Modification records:
%%

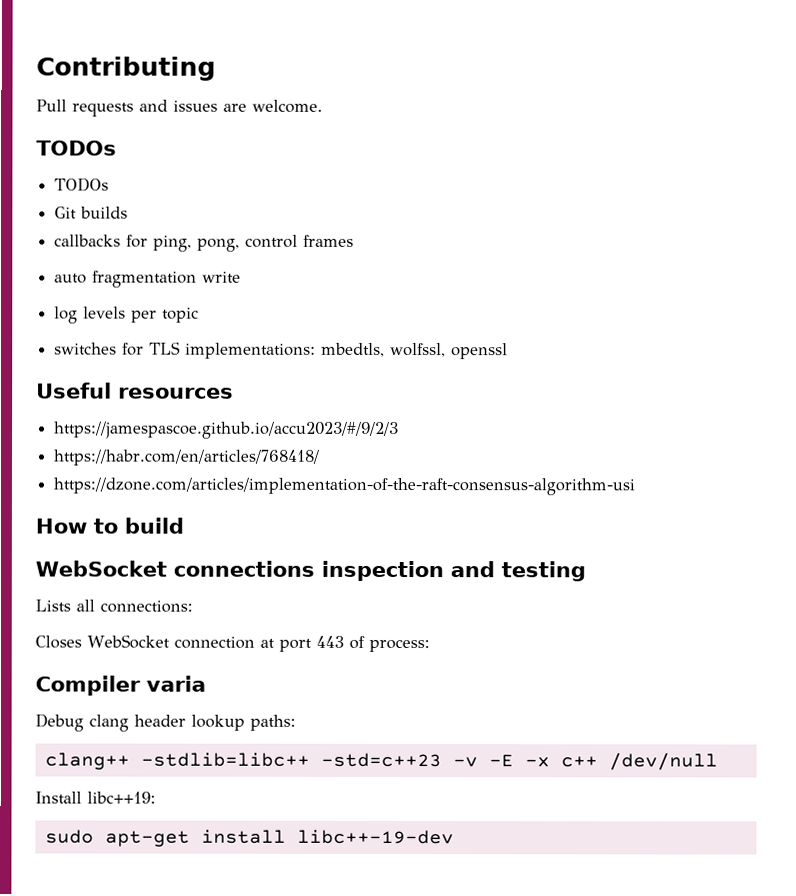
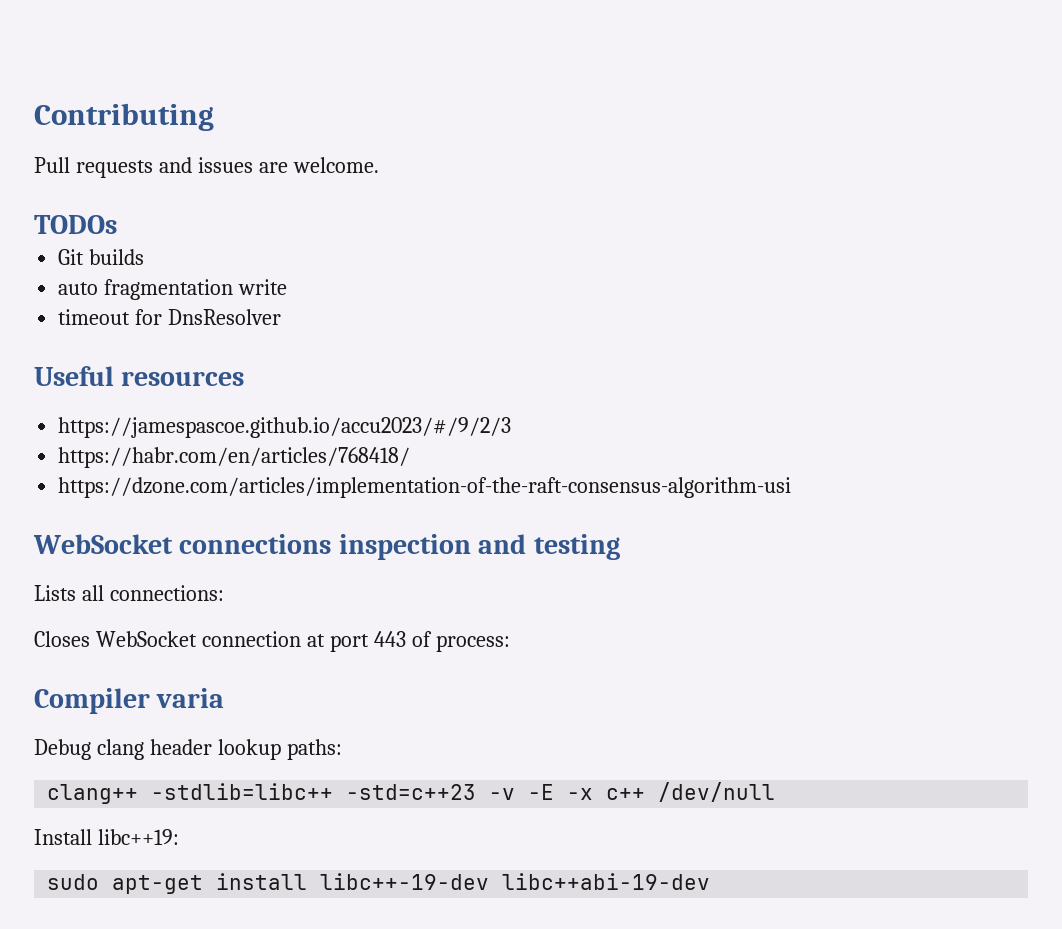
  Pull requests and issues are welcome.
- TODOs
- callbacks for ping, pong, control frames
  auto fragmentation write
- log levels per topic
- switches for TLS implementations: mbedtls, wolfssl, openssl
+ timeout for DnsResolver
- How to build
- sudo apt-get install libc++-19-dev
+ sudo apt-get install libc++-19-dev libc++abi-19-dev

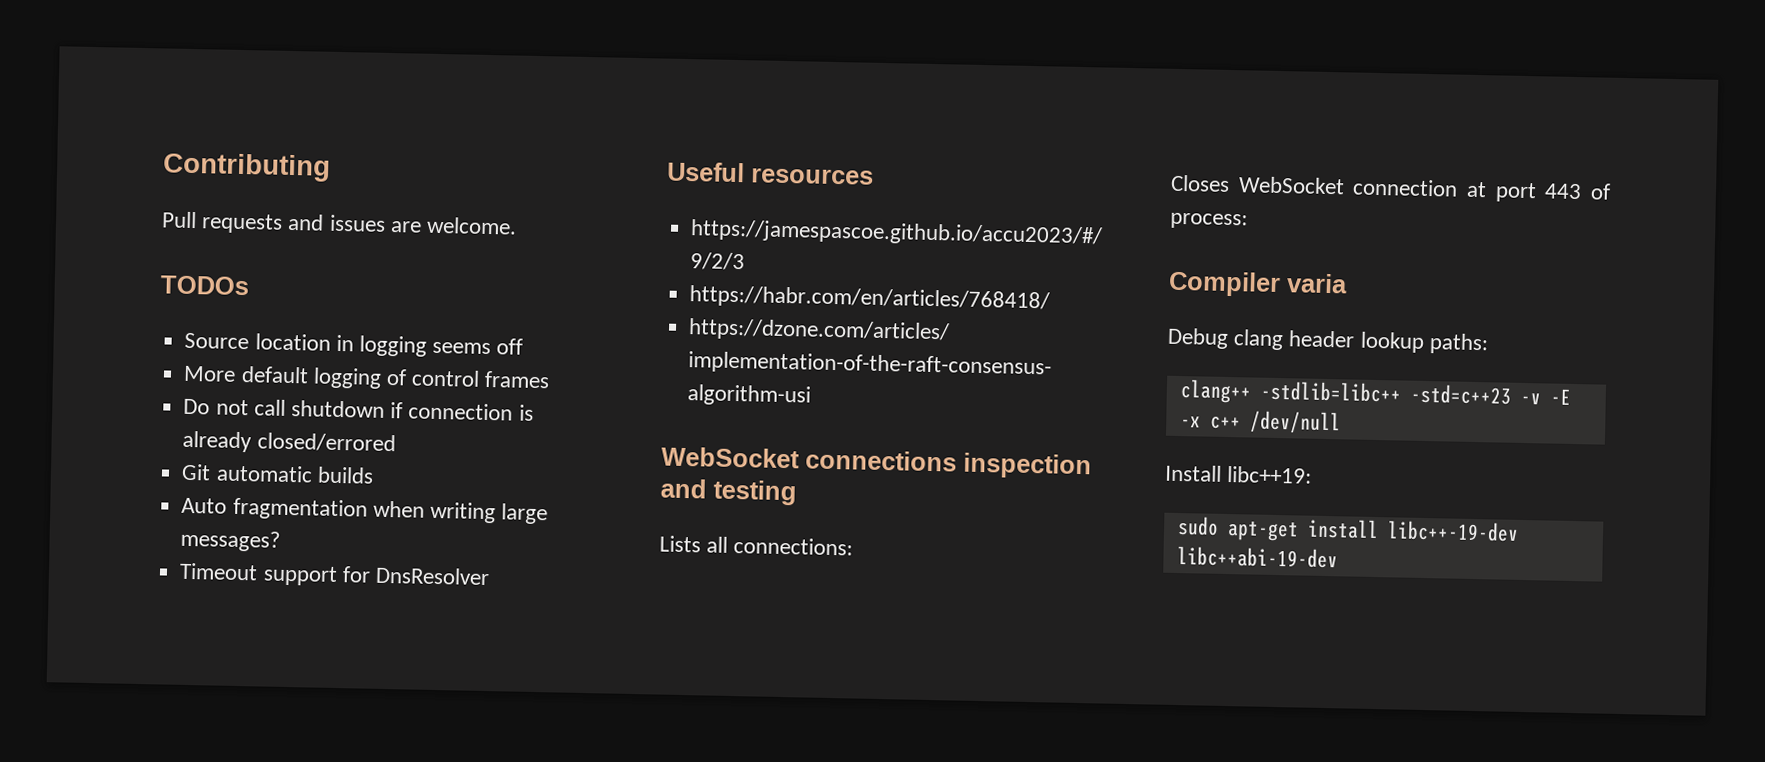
+ Source location in logging seems off
+ More default logging of control frames
+ Do not call shutdown if connection is already closed/errored
- Git builds
+ Git automatic builds
- auto fragmentation write
- timeout for DnsResolver
+ Auto fragmentation when writing large messages?
+ Timeout support for DnsResolver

%%

What is needed is the exact run of lines from the start of the data through the line with "Git automatic builds", both ends included, minus the pictures.

  Pull requests and issues are welcome.
- TODOs
- callbacks for ping, pong, control frames
  auto fragmentation write
- log levels per topic
- switches for TLS implementations: mbedtls, wolfssl, openssl
+ timeout for DnsResolver
- How to build
- sudo apt-get install libc++-19-dev
+ sudo apt-get install libc++-19-dev libc++abi-19-dev

+ Source location in logging seems off
+ More default logging of control frames
+ Do not call shutdown if connection is already closed/errored
- Git builds
+ Git automatic builds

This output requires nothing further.